SEC Division of Examinations Issues Risk Alert on Examination Observations Regarding Fixed Income Principal and Cross Trades

September 1, 2021

The SEC’s Division of Examinations (the “Division”) issued a risk alert1 (the “Risk Alert”) on the observations of the Division’s staff (the “Staff”) from examinations of SEC-registered investment advisers (“Advisers”) regarding principal trades and cross trades involving fixed income securities. The Risk Alert defines “principal trades” as when “[a]n adviser that arranges for a security to be purchased from or sold to a client from its own account – as opposed to purchasing or selling the security in the secondary markets…” and a “cross trade” as when an Adviser arranges for a trade to be executed between a client and another party, or when an Adviser effects a trade between two or more of its advisory clients’ accounts, but does not charge a fee for effecting the transaction.
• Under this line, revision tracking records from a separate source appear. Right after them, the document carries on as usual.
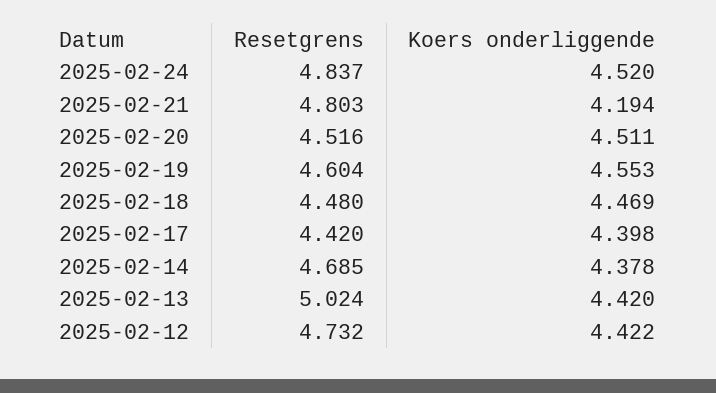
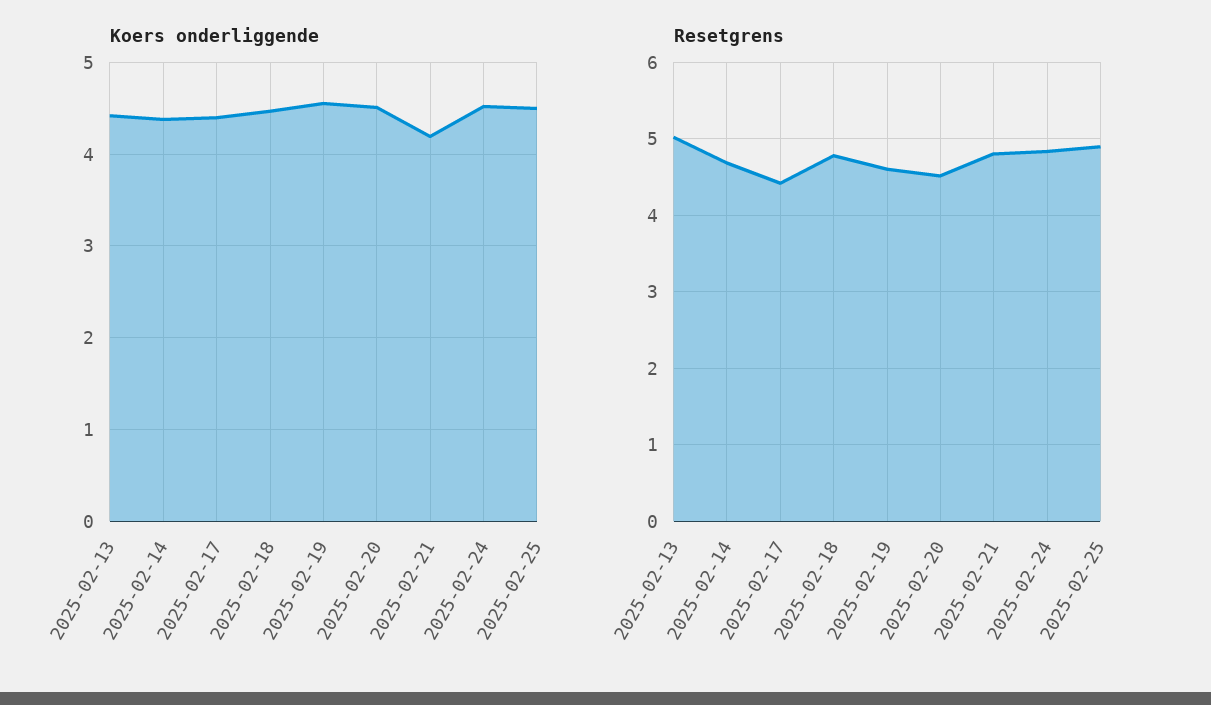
Resetgrens, 2025-02-18: 4.48 -> 4.8
Resetgrens, 2025-02-12: 4.732 -> none
Koers onderliggende, 2025-02-12: 4.422 -> none
Koers onderliggende, 2025-02-25: none -> 4.5
Resetgrens, 2025-02-25: none -> 4.9

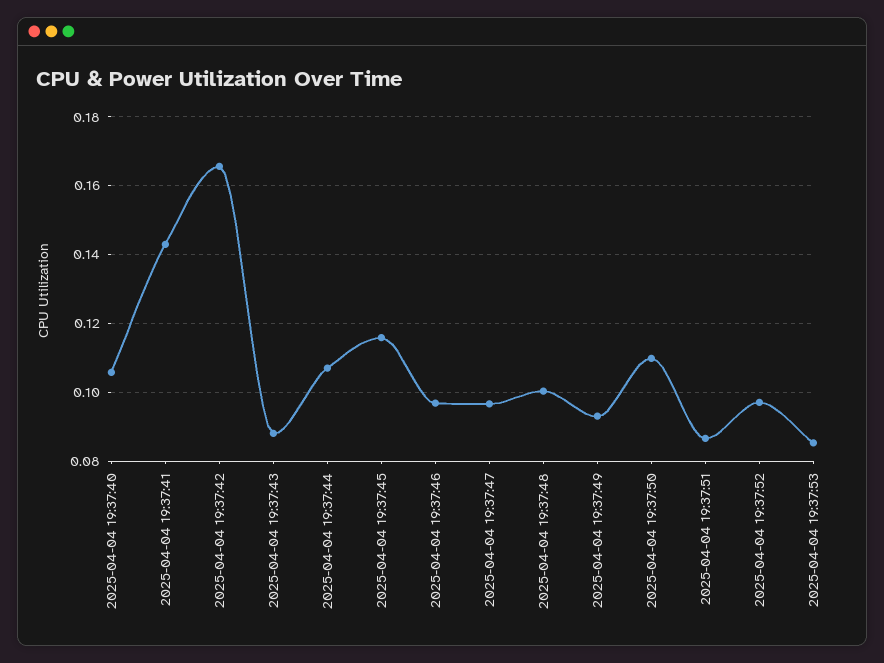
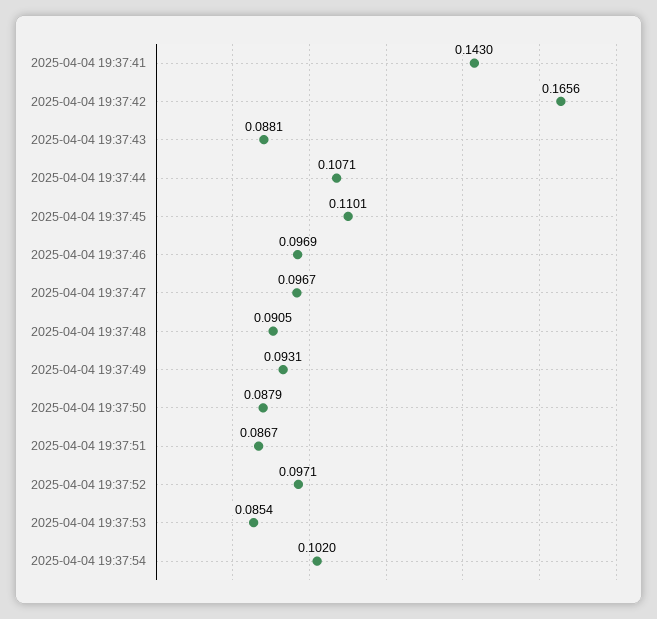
2025-04-04 19:37:40: 0.106 -> none
2025-04-04 19:37:45: 0.116 -> 0.1101
2025-04-04 19:37:48: 0.1 -> 0.0905
2025-04-04 19:37:50: 0.11 -> 0.0879
2025-04-04 19:37:54: none -> 0.102

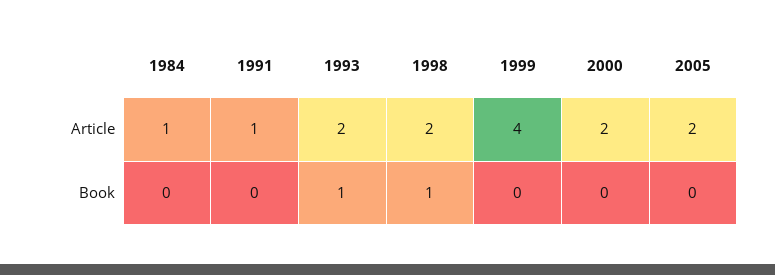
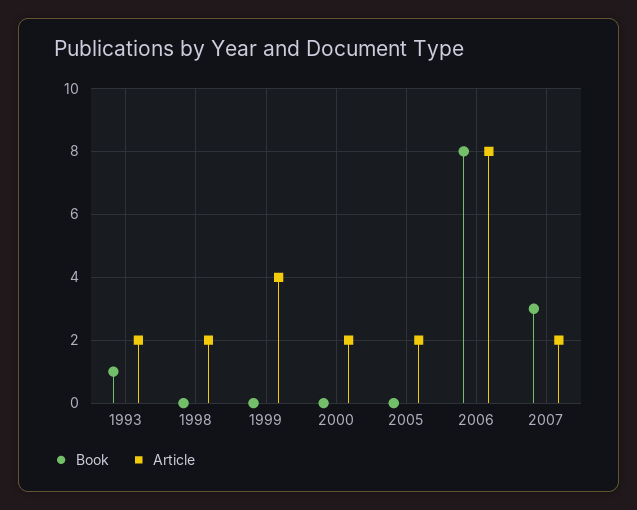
Article, 1984: 1 -> none
Article, 1991: 1 -> none
Book, 1984: 0 -> none
Book, 1991: 0 -> none
Book, 1998: 1 -> 0
Book, 2006: none -> 8
Article, 2006: none -> 8
Book, 2007: none -> 3
Article, 2007: none -> 2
The Risk Alert is intended to assist firms in developing and enhancing their compliance practices regarding principal trades and cross trades.

Staff Observations on Deficiencies

The Staff observed the following deficiencies with respect to adviser compliance programs, conflicts of interest and disclosures.

  • Compliance Programs.
    • Policies and procedures were inconsistent with the Adviser’s practices, its disclosures, and/or regulatory requirements. The Adviser’s compliance program did not include specific procedures to confirm that (1) principal trades, cross trades, or both were completed in a manner consistent with disclosures to clients and its policies and procedures; and (2) appropriate consent was received from, and disclosure provided to, the involved clients prior to completing the transactions. For example, some Advisers prohibited principal trades and cross trades but nevertheless executed them, or required portfolio managers to obtain prior written approval for principal and cross trades, but approval was not obtained.
    • Policies and procedures lacked certain considerations or guidance, such that the Adviser’s personnel did not have the full scope of information that may be necessary to achieve compliance. Examples of this include: (1) the Adviser required its advisory personnel to make best interest determinations and use standardized reporting forms, however, the Adviser did not specify in its procedures the factors to be used to make best interest determinations and did not include a section on their forms to document the best interest determinations; (2) the Adviser did not specify in its compliance manual how to address ERISA restrictions, including those prohibiting principal and cross trades; and (3) the Adviser’s policies and procedures required personnel to obtain multiple quotes from different broker dealers for the value of the security or securities to be traded, however, the procedures did not specify which of those quotes/values should be used if the quotes/values differed.
    • Policies and procedures were not effectively tested. The Adviser failed to test the implementation of its procedures (e.g., testing for identifying unreported trades). As a result, the Adviser failed to perform annual reviews of cross trading activities, to confirm consent was obtained if required and to perform a best execution analysis of the trades.
  • Conflicts of Interest. Advisers often engaged in transactions that were not mitigated, disclosed, or otherwise addressed by their compliance programs. As an example, the Adviser engaged in transactions that were: (1) contrary to its written policies and procedures in that the transactions were not executed at independent market prices for the securities and did not use best price and best execution efforts, which resulted in at least one of the participating clients receiving an unfair price for the securities; and (2) subject to markups or other fees that were not fully disclosed.
  • Written Disclosures. The Adviser omitted information concerning cross trading activities in its Form ADVs, advisory agreements and separate written communications to clients regarding the conflicts of interest of the Adviser relating to the transactions.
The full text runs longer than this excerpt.